A Case of Contradictory Missions: A Fork in the Road
Why a common purpose is necessary from the onset
In order for a collaboration between disparate groups to be productive, there needs to be a concrete, unifying mission upon which all parties can agree. Before there can be tangible results, there must first be agreement about desired results. Collaboration for collaboration’s sake is not enough to sustain such a multifaceted endeavor. Instead, participants need to actively co-construct focused, congruent goals. Otherwise, decisions about each inevitable ‘fork in the road’ are likely to be plagued with disagreement, to the ultimate detriment of the collaboration itself.
Due to growing concerns about the implementation of the Common Core State Standards (CCSS) throughout the nation, the principal at a newly-formed charter school recruited a small group of teachers, administrators, and parents. This multidisciplinary team brainstormed about areas of concern related to the CCSS, as well as possible solutions. Composed of 7 teachers (with representatives from each department), 4 administrators, and 5 parents, the team began to meet for one hour once a week.
Initially, many team members found these meetings unproductive; everyone was just airing his or her grievances. After three weeks, however, a predominant area of concern began to emerge: testing. Everyone was apprehensive about how the students, who were predominantly from low-achieving, high-needs neighborhoods, were going to perform on the upcoming battery of mandated CCSS testing. As a consequence, the team unanimously agreed to a goal, a purpose, a mission: to prepare the students for the examinations as thoroughly as possible.
The team could now focus on drafting a plan for achieving that goal. After several more weeks of deliberation, the team determined that the most effective way to promote the overarching CCSS of critical-thinking skills would be through challenging the students in innovative ways. The team subsequently drafted a proposal for a pilot interschool Academic Exploration program.
The team proposed that a small group of the charter school students and one or two supervising teachers would meet after school twice a week, along with students and teachers recruited from nearby high schools. Through challenging and exciting group activities, the students would strengthen their critical-thinking and their test-taking skills.
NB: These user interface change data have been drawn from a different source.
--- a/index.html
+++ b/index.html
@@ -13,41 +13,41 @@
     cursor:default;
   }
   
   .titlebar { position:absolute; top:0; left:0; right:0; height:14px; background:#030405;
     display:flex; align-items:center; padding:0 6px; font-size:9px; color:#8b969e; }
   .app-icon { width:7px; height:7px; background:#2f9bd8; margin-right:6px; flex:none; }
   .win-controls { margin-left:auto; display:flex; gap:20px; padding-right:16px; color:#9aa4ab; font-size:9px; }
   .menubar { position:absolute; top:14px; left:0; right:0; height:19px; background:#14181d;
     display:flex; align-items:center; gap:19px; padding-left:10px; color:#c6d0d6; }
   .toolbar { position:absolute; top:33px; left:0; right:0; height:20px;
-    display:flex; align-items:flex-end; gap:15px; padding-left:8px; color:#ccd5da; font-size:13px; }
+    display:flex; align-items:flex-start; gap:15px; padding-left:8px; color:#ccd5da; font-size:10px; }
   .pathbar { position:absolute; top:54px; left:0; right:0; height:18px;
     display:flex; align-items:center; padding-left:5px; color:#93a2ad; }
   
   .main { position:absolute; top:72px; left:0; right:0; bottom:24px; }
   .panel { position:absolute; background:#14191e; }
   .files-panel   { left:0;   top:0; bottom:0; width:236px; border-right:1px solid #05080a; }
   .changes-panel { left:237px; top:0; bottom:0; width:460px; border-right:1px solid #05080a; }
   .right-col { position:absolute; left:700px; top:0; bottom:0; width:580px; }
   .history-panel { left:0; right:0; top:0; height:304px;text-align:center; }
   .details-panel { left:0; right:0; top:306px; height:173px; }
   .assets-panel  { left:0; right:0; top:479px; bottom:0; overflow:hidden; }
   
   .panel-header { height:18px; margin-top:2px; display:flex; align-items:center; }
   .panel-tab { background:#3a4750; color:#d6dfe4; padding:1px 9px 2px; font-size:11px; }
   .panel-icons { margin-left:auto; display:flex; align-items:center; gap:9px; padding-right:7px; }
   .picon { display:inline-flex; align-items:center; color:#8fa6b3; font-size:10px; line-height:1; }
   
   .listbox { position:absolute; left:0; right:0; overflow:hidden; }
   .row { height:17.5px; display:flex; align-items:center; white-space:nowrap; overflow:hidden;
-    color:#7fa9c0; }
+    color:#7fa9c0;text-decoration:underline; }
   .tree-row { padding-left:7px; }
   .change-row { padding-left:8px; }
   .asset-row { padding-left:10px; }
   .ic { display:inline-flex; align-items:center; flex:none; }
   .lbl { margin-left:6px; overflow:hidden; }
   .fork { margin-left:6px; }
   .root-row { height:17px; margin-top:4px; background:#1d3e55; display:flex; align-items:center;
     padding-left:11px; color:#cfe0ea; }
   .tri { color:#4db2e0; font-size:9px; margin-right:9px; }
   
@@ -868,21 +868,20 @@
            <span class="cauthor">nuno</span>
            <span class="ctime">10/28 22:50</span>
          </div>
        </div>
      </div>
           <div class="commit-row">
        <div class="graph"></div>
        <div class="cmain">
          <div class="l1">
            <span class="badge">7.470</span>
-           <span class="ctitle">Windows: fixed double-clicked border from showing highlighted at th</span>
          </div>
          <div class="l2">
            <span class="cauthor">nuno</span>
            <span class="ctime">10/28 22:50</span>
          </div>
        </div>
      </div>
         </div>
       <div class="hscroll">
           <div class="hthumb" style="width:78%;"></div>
A science teacher and a humanities teacher from the charter school volunteered to lead the program. The principal, in turn, was able to provide a small but adequate budget to pay for the teachers’ extra work, field trip expenses, and snacks. The principal also reached out to a local, partnering university which graciously provided the program free access to a lecture room. The principal hoped that the program would feel more inclusive if no one had “home court advantage”; time spent on the campus would foster excitement toward the prospect of attending college.
In response to advertising around the school, 10 students signed up for the program, at which point the principal finally began reaching out to other area high schools. The principal at a nearby high-achieving public high school immediately expressed interest: the various constituencies at her high school were also concerned about promoting the college and career readiness standards outlined by the Common Core. This school’s administrators, teachers, and parents, however, were predominantly focused on strengthening students ‘Speaking and Listening’ skills, as these students already had a history of performing well on high-stakes testing. Consequently, unbeknownst to the charter school principal, the public school principal advertised the program as an opportunity to strengthen communication skills, sparking the interest of 2 teachers (English and History) and 8 students.
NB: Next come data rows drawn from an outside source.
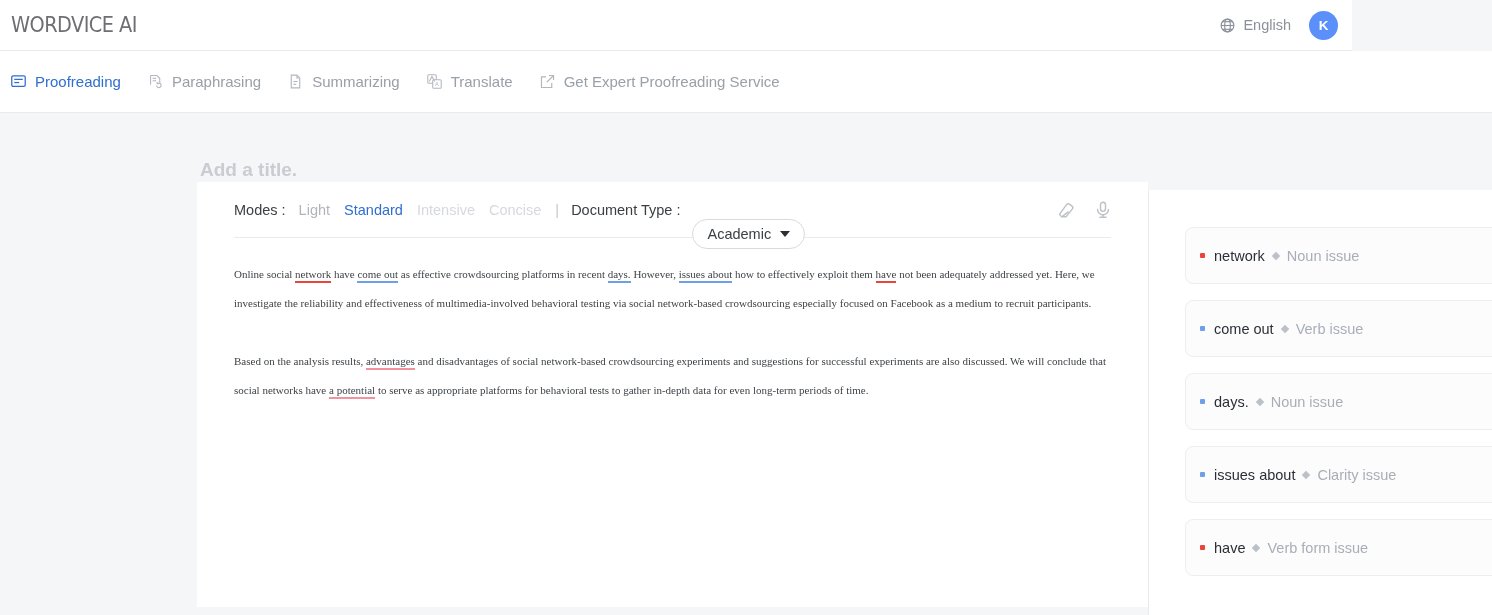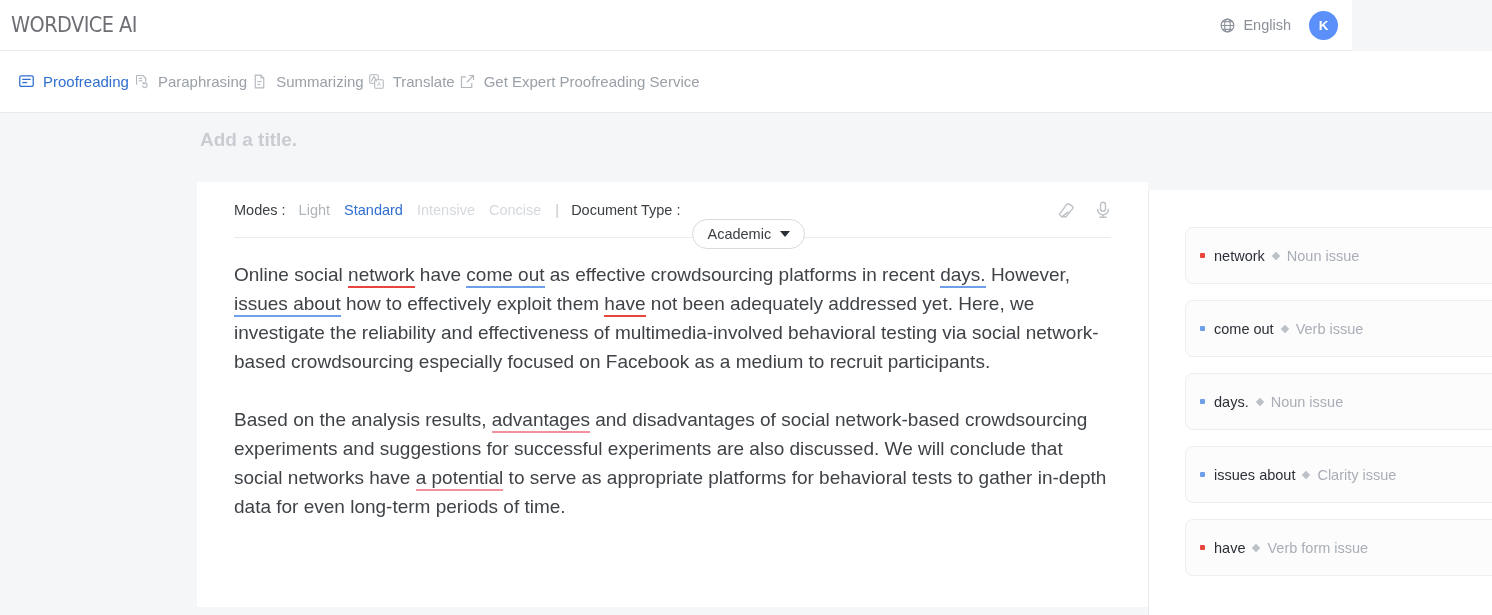--- a/index.html
+++ b/index.html
@@ -33,33 +33,33 @@
     width: 29px; height: 29px; border-radius: 50%;
     background: #5b8ff9; color: #fff;
     display: flex; align-items: center; justify-content: center;
     font-size: 13.5px; font-weight: 600; cursor: pointer;
   }
 
   
   .tabbar {
     position: absolute; top: 51px; left: 0; width: 1492px; height: 62px;
     background: #ffffff; border-bottom: 1px solid #e8eaed;
-    display: flex; align-items: center; padding-left: 16px; 
+    display: flex; align-items: center; padding-left: 8px; gap: 22px;
   }
   .tab {
     display: flex; align-items: center; gap: 8px;
     font-size: 15px; color: #9aa0a8; cursor: pointer;
     padding: 4px 2px; white-space: nowrap;
   }
   .tab.active { color: #2f6fd0; }
   .tab .ticon { width: 17px; height: 17px; flex: none; display: block; }
 
   
   .title-row {
-    position: absolute; top: 101px; left: 0; width: 1492px; height: 77px;
+    position: absolute; top: 131px; left: 0; width: 1492px; height: 77px;
   }
   .title-ph {
     position: absolute; left: 200px; top: 28px;
     font-size: 19px; font-weight: 700; color: #c9ccd1;
   }
 
   
   .editor {
     position: absolute; left: 197px; top: 182px;
     width: 951px; height: 425px;
@@ -93,21 +93,21 @@
     display: flex; align-items: center; gap: 17px;
   }
   .bar-icons svg { display: block; cursor: pointer; }
 
   .divider-line {
     height: 1px; background: #e9ebee; margin: 0 37px;
   }
 
   .doc {
     padding: 22px 37px 0 37px;
-    font-size: 19px; color: #3f4347; line-height: 29px;
+    font-size: 11px; color: #3f4347; line-height: 29px; font-family: Liberation Serif, serif;
   }
   .doc p { margin: 0; }
   .doc p + p { margin-top: 29px; }
   .u { text-decoration: none; padding-bottom: 1px; }
   .u-red   { border-bottom: 2px solid #e8453c; }
   .u-blue  { border-bottom: 2px solid #6f9fe8; }
   .u-pink  { border-bottom: 2px solid #f4919e; }
 
   
   .vdiv {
Each unaware of the other school’s goals, the two pairs of lead teachers began moving forward with the program by setting up an initial Academic Exploration meeting. All parties were in accordance that the first session would be focused on community building. The evening was a complete success. The students were excited to be on a college campus, had a lot of fun with the icebreaker activities, and were already forming bonds. On his way out the door, one student even proclaimed, “I can’t wait until next week!”
Striving to be fair about balancing this additional time commitment, the teachers decided that the charter school team and the public school team would alternate between planning the weekly lesson. The charter school team volunteered to plan first, and consequently, the following week’s meeting, while active and engaging, was primarily focused on test-taking skills.
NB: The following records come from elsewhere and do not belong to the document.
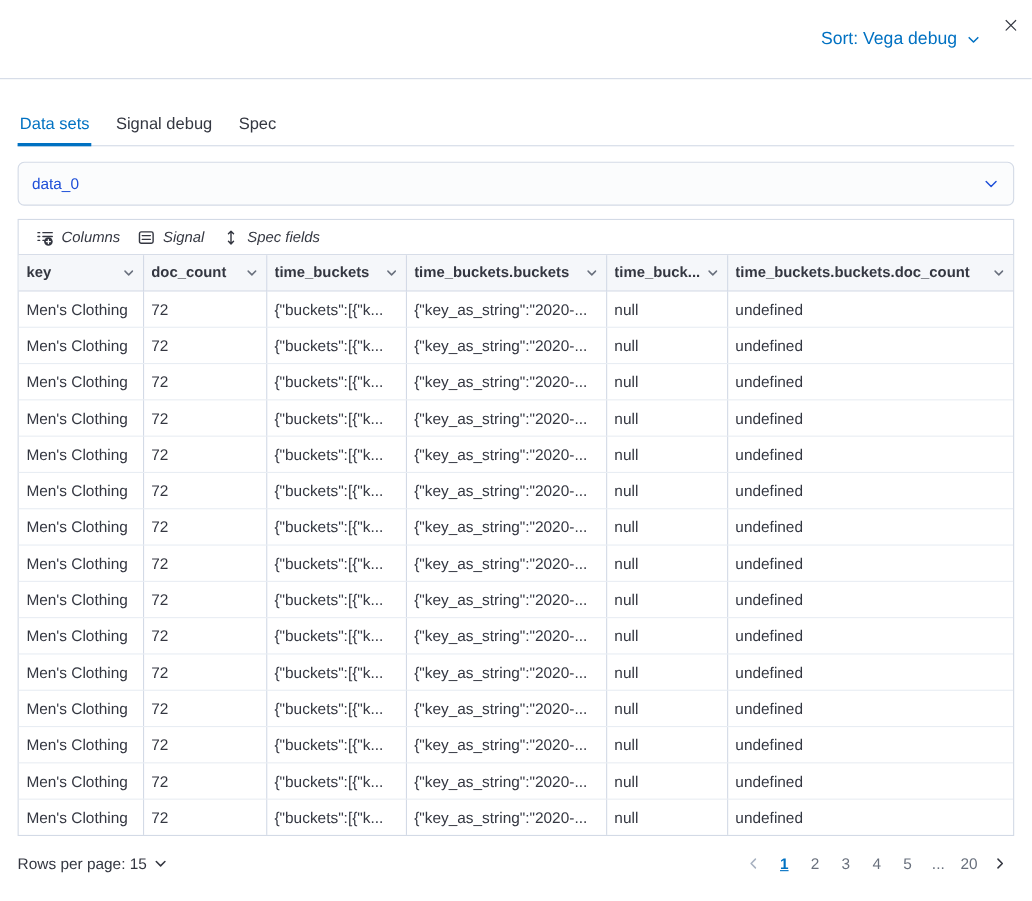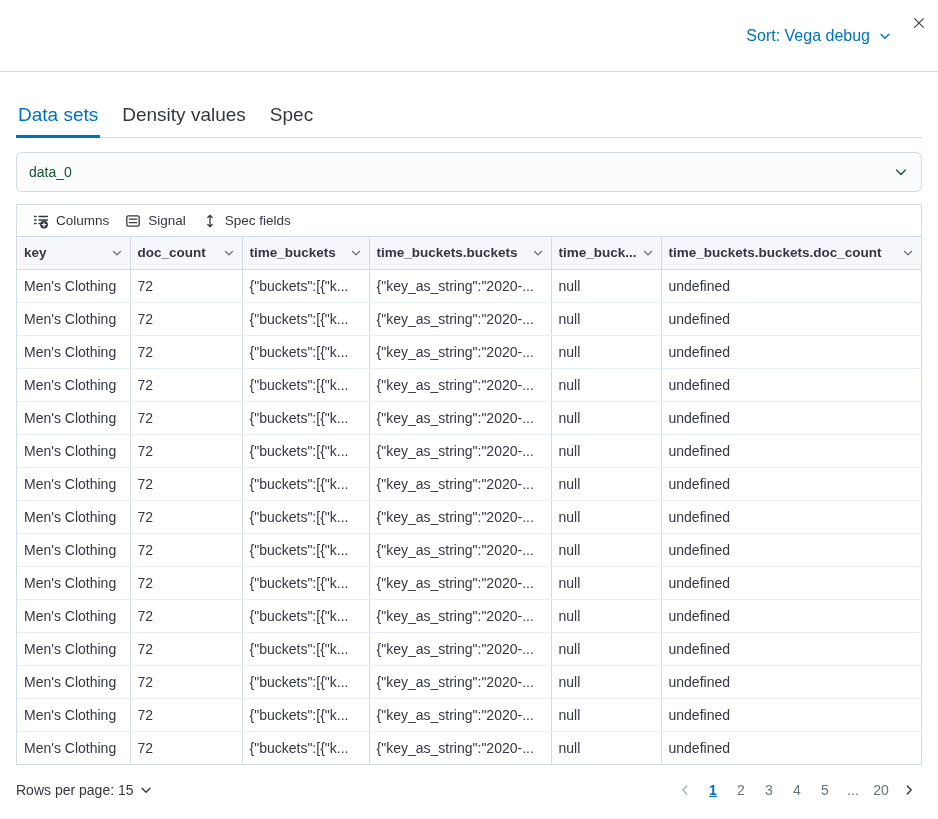--- a/index.html
+++ b/index.html
@@ -38,54 +38,55 @@
   .content { padding: 0 16px; }
 
   
   .tabs {
     margin-top: 28px;
     display: flex; gap: 20px;
     border-bottom: 1px solid #d3dae6;
   }
   .tab {
     padding: 4px 2px 9px 2px;
-    font-size: 19px;
+    font-size: 15px;
     font-weight: 500;
     color: #343741;
     border-bottom: 3px solid transparent;
     margin-bottom: -1px;
   }
   .tab.active { color: #0071c2; border-bottom-color: #0071c2; }
 
   
   .dataset-select {
     margin-top: 14px;
     width: 100%; height: 40px;
     background: #fbfcfd;
     border: 1px solid #d3dae6;
     border-radius: 6px;
     display: flex; align-items: center; justify-content: space-between;
     padding: 0 12px;
     font-size: 14px;
-    color: #14532d;
+    color: #1d4ed8;
     text-align: left;
   }
 
   
   .grid { margin-top: 12px; border: 1px solid #d3dae6; }
   .grid-toolbar {
     height: 32px;
     display: flex; align-items: center;
     padding: 0 8px;
     border-bottom: 1px solid #d3dae6;
   }
   .toolbar-btn {
     display: flex; align-items: center; gap: 7px;
     font-size: 13.5px; color: #343741;
     padding: 4px 8px;
+    font-style: italic;
   }
   .toolbar-btn svg { display: block; }
 
   table {
     width: 100%;
     border-collapse: collapse;
     table-layout: fixed;
     font-size: 14px;
   }
   thead th {
@@ -151,21 +152,21 @@
       <svg width="14" height="14" viewBox="0 0 16 16">
           <path d="M3 3l10 10M13 3L3 13" stroke="currentColor" stroke-width="1.2" stroke-linecap="round"></path>
         </svg>
     </button>
   </div>
 
   <div class="content">
 
     <div class="tabs">
       <div class="tab active">Data sets</div>
-      <div class="tab">Density values</div>
+      <div class="tab">Signal debug</div>
       <div class="tab">Spec</div>
     </div>
 
     <button class="dataset-select">
       <span>data_0</span>
       <svg width="16" height="16" viewBox="0 0 16 16">
           <path d="M3.5 6l4.5 4.5L12.5 6" fill="none" stroke="currentColor" stroke-width="1.3" stroke-linecap="round" stroke-linejoin="round"></path>
         </svg>
     </button>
Both the teachers and the students from the public school were taken aback – this was not what they had expected. Upon realizing that the two schools had very different goals, the lead teachers set up a meeting with both principals present. Neither party was willing to amend its mission, but no one wanted to cancel the program, acknowledging that it would be the students who suffered. And so, the two schools acquiesced to a plan: alternating between the aims of the charter school and the public school, with the hope that both sets of students would still benefit from the program. The fate of the collaboration remained “in the air.”
Because the charter school developed its goals and action plan before contacting area high schools, there was no discussion between parties about the mission of the collaboration. Consequently, there was an understandable lack of understanding between the lead teachers, which severely threatened the future of the initiative. In order for a collaboration to be successful, all parties must play an active role in forming a concrete, unifying mission.